Right now, superdelegates aren’t buying it, most likely because no one thinks Michigan should be counted toward the popular vote, especially if you’re not counting the "uncommitted" votes for Obama. So if she’s going to persuade them, she needs a lead that doesn’t rely on counting Michigan’s dubious vote in order to put her ahead.
The upcoming votes in Montana and South Dakota won’t help her much. South Dakota currently has 194,000 active registered Democrats. Even if turnout is as high as 50 percent and she wins with a 60-40 split, she’ll only net around 20,000 votes. Turnout in Montana is expected to be in the mid-100,000 range, which likewise won’t net Clinton more than a few thousand votes. And those are optimistic scenarios.
Puerto Rico looks like her best shot. The island has 2.3 million registered voters, all of whom are eligible to vote in the Democratic primary. (Puerto Rico’s parties don’t align with U.S. parties.) I’ve seen turnout estimates of 80 percent. That seems high, but say it’s true and 1.84 million people vote. If Clinton wins a 60-40 split, that would net her about 370,000 votes.

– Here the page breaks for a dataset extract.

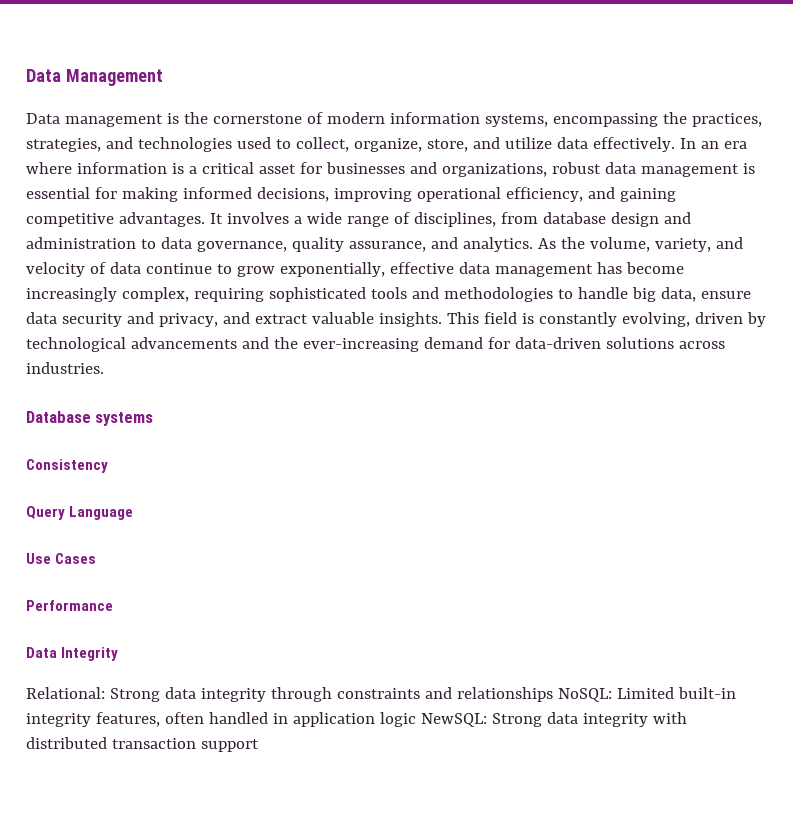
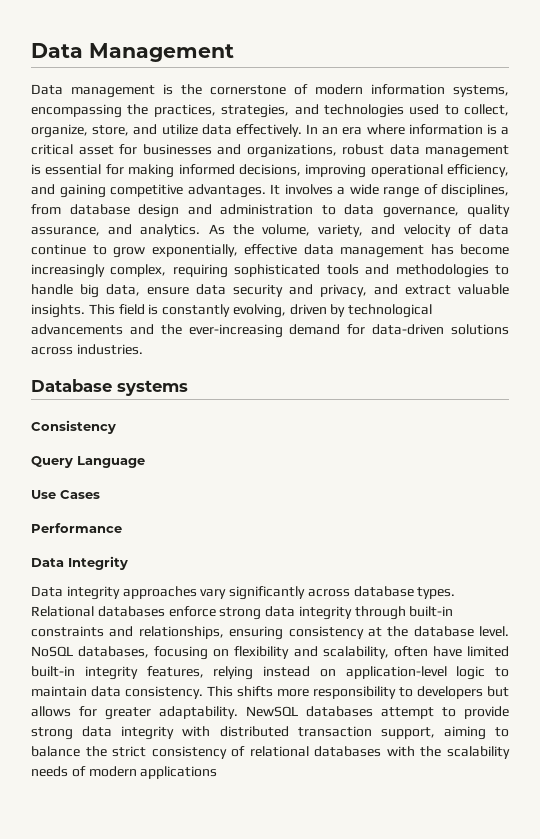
- Relational: Strong data integrity through constraints and relationships NoSQL: Limited built-in integrity features, often handled in application logic NewSQL: Strong data integrity with distributed transaction support
+ Data integrity approaches vary significantly across database types. Relational databases enforce strong data integrity through built-in constraints and relationships, ensuring consistency at the database level. NoSQL databases, focusing on flexibility and scalability, often have limited built-in integrity features, relying instead on application-level logic to maintain data consistency. This shifts more responsibility to developers but allows for greater adaptability. NewSQL databases attempt to provide strong data integrity with distributed transaction support, aiming to balance the strict consistency of relational databases with the scalability needs of modern applications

So it’s possible that in the next three contests, Clinton could net as many as 400,000 votes. Obama currently leads by 257,000 votes, counting Florida and all caucus states but not Michigan. Which means Clinton could still come out ahead by more than 100,000 votes. That sort of margin isn’t Florida-proof—it relies on counting Florida’s popular vote in order to hold. But counting Florida could become standard practice if the DNC's Rules and Bylaws Committee decides to seat the state's delegation on May 31. If all that happens, Clinton could make a reasonable case to superdelegates that more people voted for her than for Obama.
Update 6:16 p.m.: Clinton's task is even harder if you factor in the enigmatic Texas caucuses. Check out the revised analysis here.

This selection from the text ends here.